Class was difficult, and the work load exhausting.  This was the hand we were dealt.  And yet, so many of my classmates chose to make their own luck.  We attended DA workshops.  We met with professors.  We went to Q&A sessions.  We spent hours at marathon learning team meetings.  We even stayed in on Friday night to spend extra time on cases instead of heading to the bars on The Corner.

I can only hope the hard work paid off this past weekend, which was as challenging as advertised.  The tests took three hours for Accounting, four for Marketing, and five for DA, with tons of studying in between.  For someone with a non-quantitative background who hasn’t been in school for seven years, this was a pretty crazy four days.

And while I didn’t rely on superstitions to aid my cause, I did employ a final exam tradition that dates back to my junior year at Northwestern.

Burdened by finals, deprived of sleep, and with no one to impress, I let it all go for a full week.  I didn’t shower.  I didn’t shave.  And, I never changed out of my pajamas.

Thus was born my finals tradition.

Eight years later, I stand firmly by my finals pajamas ritual, as the picture below proves (you’ll be glad to know I’ve made some tweaks, however- I’ve showered twice this weekend, thankyouverymuch).



Anyways, I bring up the coin on the ground and the pjs examples to make a larger observation: the line between superstition and tradition is a seemingly fine one.  But to me, there’s a big difference: superstitions leave too much to chance.  They suggest that luck has more to do with success than hard work.  Traditions, on the other hand, feel more like a comfort thing, something you do because it feels right- not because you expect it to solve all of your problems.  And boy, does walking around in pajama pants and hoodies for four days feel right!
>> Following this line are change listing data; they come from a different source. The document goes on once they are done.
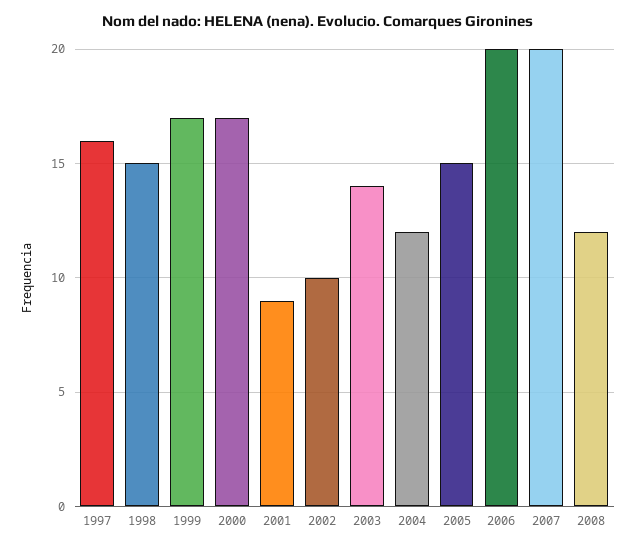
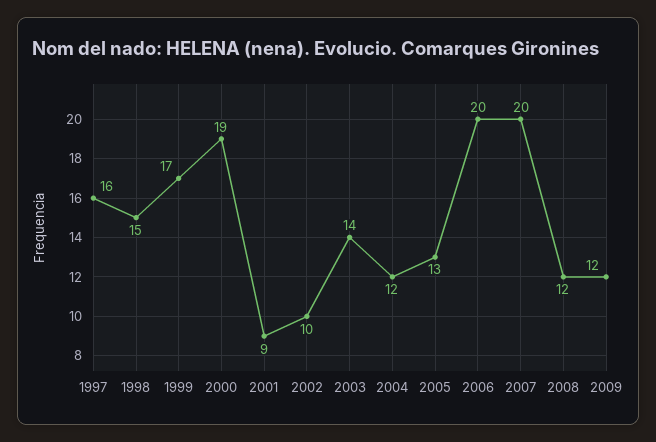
2000: 17 -> 19
2005: 15 -> 13
2009: none -> 12

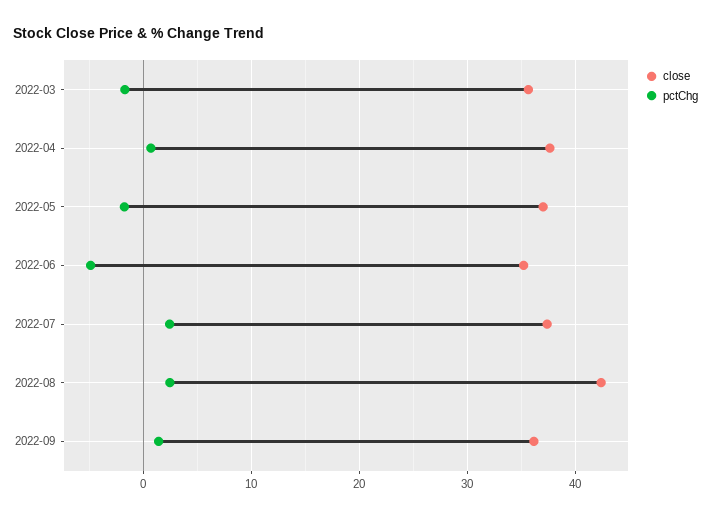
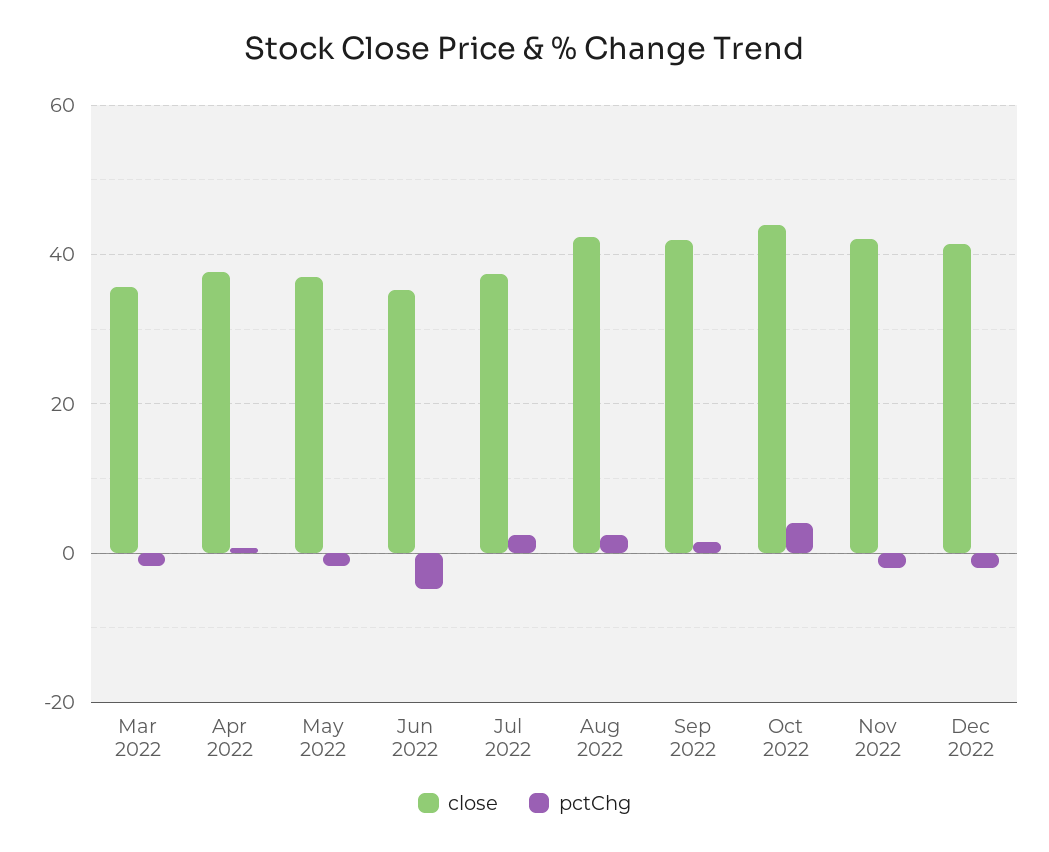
close, 2022-09: 36 -> 42
close, Oct 2022: none -> 44
pctChg, Oct 2022: none -> 4
close, Nov 2022: none -> 42
pctChg, Nov 2022: none -> -2
close, Dec 2022: none -> 42
pctChg, Dec 2022: none -> -2

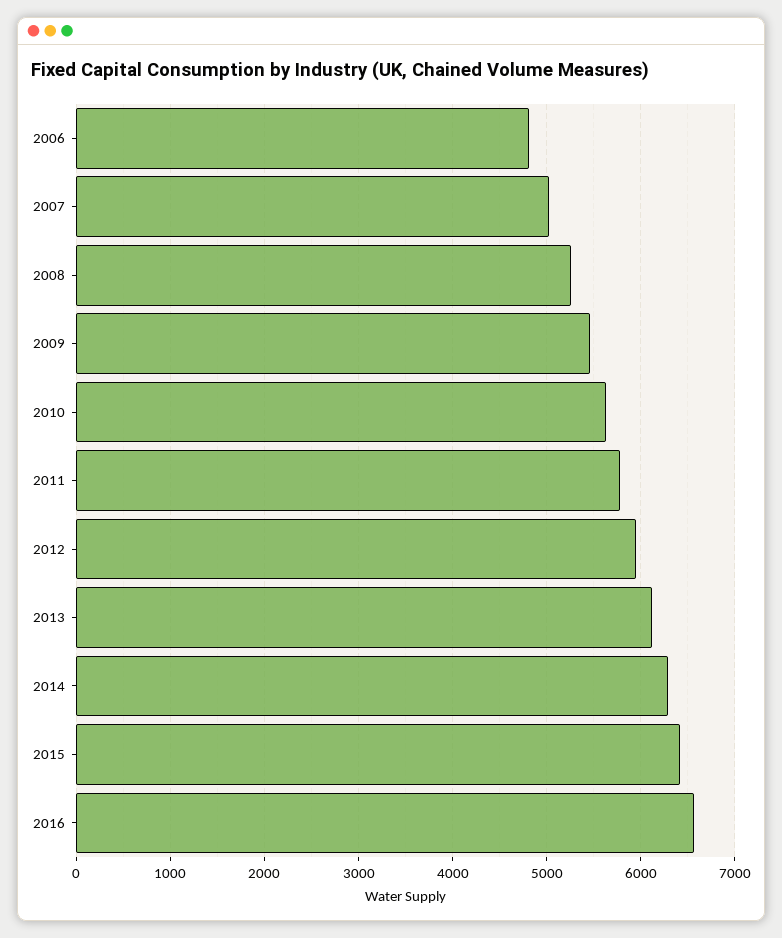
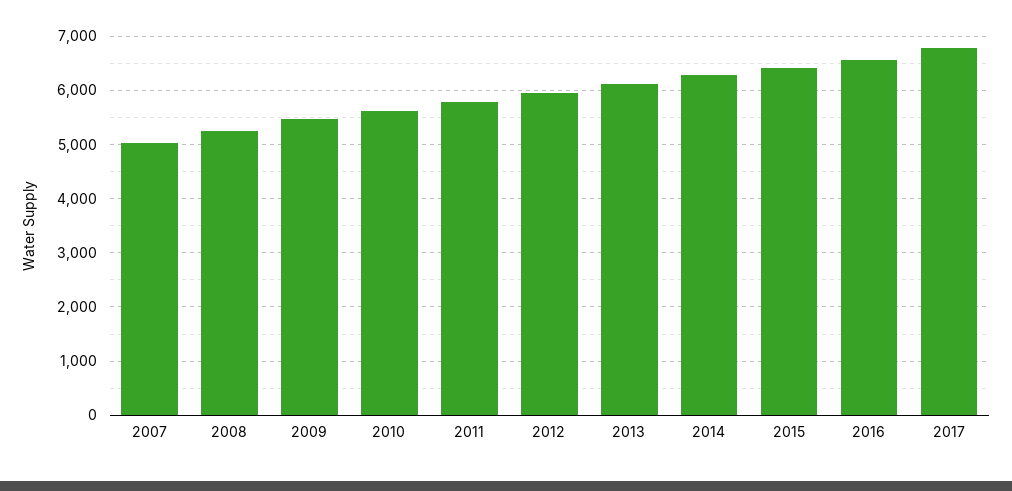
2006: 4800 -> none
2017: none -> 6800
I might be inclined to challenge superstition and embrace tradition, but I’ll make the occasional exception.

During exams, I found myself looking for any kind of good fortune, any kind of hopeful sign.  On Friday night in between tests, I saw a coin on the ground while walking back from dinner at Liz and Aaron’s house.

It was heads up.

Superstition or not, I picked it up and put it in my pocket, where it’s been all weekend.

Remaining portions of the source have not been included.